[Difference listings]
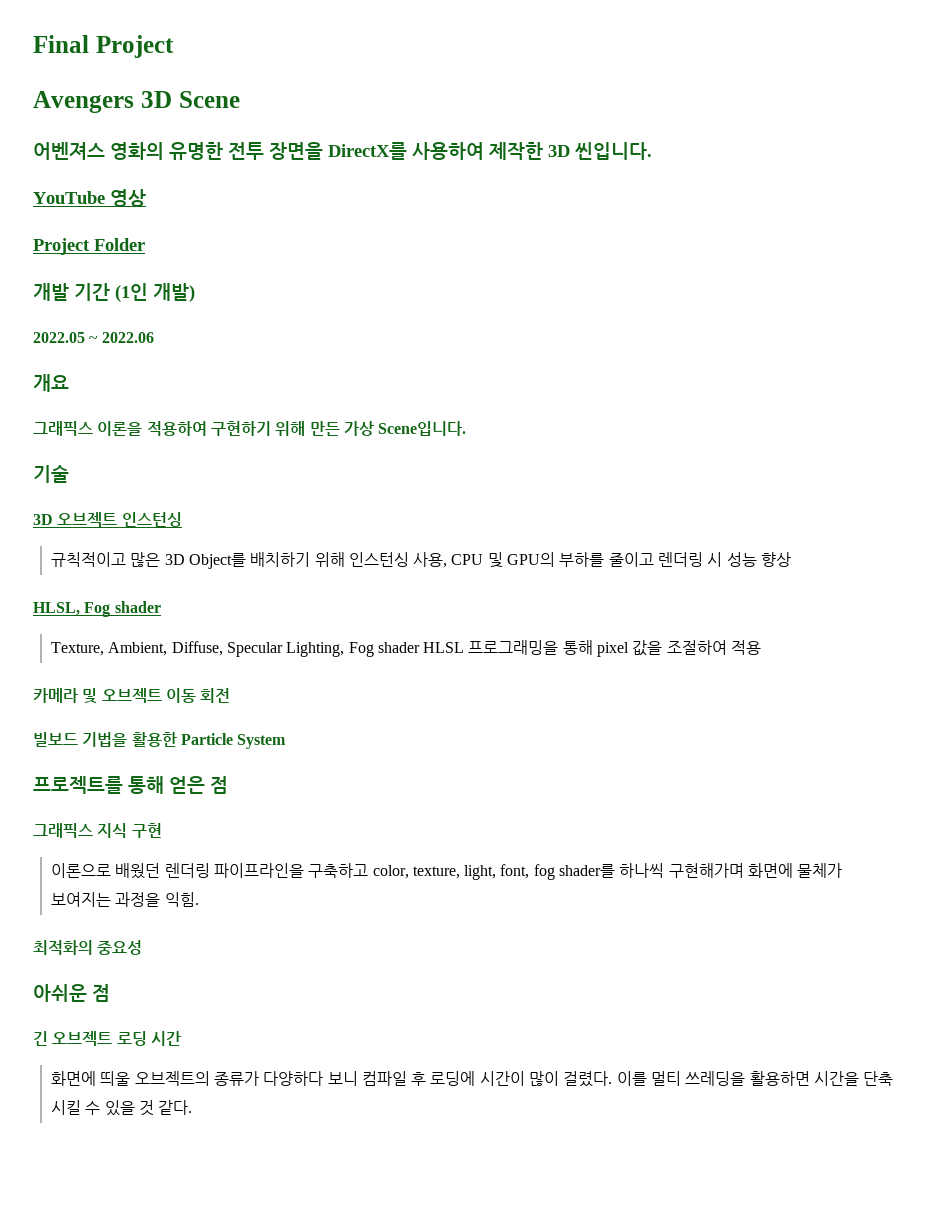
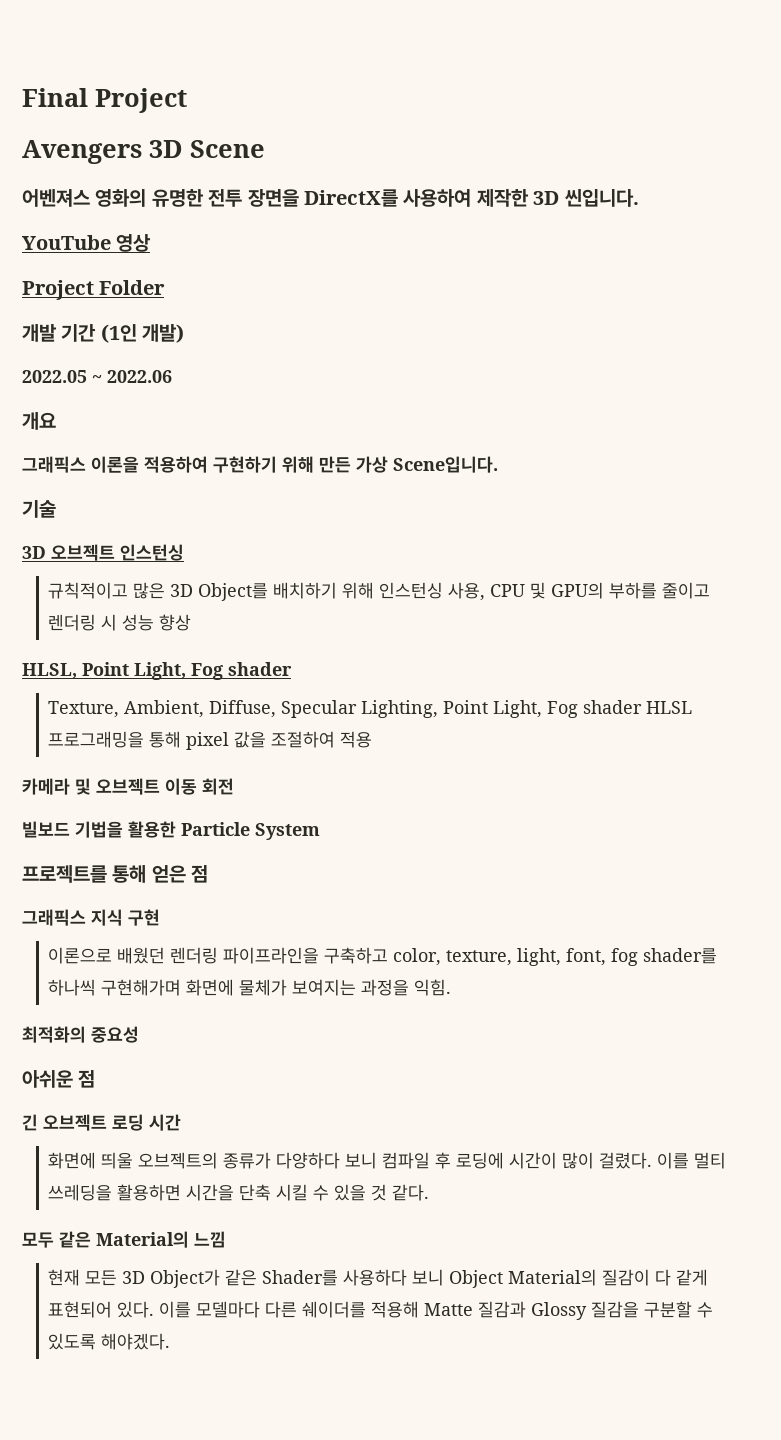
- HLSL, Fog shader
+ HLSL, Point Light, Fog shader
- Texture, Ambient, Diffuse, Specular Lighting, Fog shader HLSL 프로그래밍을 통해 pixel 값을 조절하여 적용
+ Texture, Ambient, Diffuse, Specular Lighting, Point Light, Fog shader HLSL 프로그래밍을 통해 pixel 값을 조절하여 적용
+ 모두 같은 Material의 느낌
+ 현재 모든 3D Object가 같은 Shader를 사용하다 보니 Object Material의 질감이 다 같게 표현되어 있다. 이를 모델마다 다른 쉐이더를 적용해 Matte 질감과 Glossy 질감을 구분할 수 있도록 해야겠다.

Exercise goal ▸ The answer must be exactly the lines from the one containing "HLSL, Point Light, Fog shader" through the final line of the data, both ends included, and nothing else.

Task solution ▸
+ HLSL, Point Light, Fog shader
- Texture, Ambient, Diffuse, Specular Lighting, Fog shader HLSL 프로그래밍을 통해 pixel 값을 조절하여 적용
+ Texture, Ambient, Diffuse, Specular Lighting, Point Light, Fog shader HLSL 프로그래밍을 통해 pixel 값을 조절하여 적용
+ 모두 같은 Material의 느낌
+ 현재 모든 3D Object가 같은 Shader를 사용하다 보니 Object Material의 질감이 다 같게 표현되어 있다. 이를 모델마다 다른 쉐이더를 적용해 Matte 질감과 Glossy 질감을 구분할 수 있도록 해야겠다.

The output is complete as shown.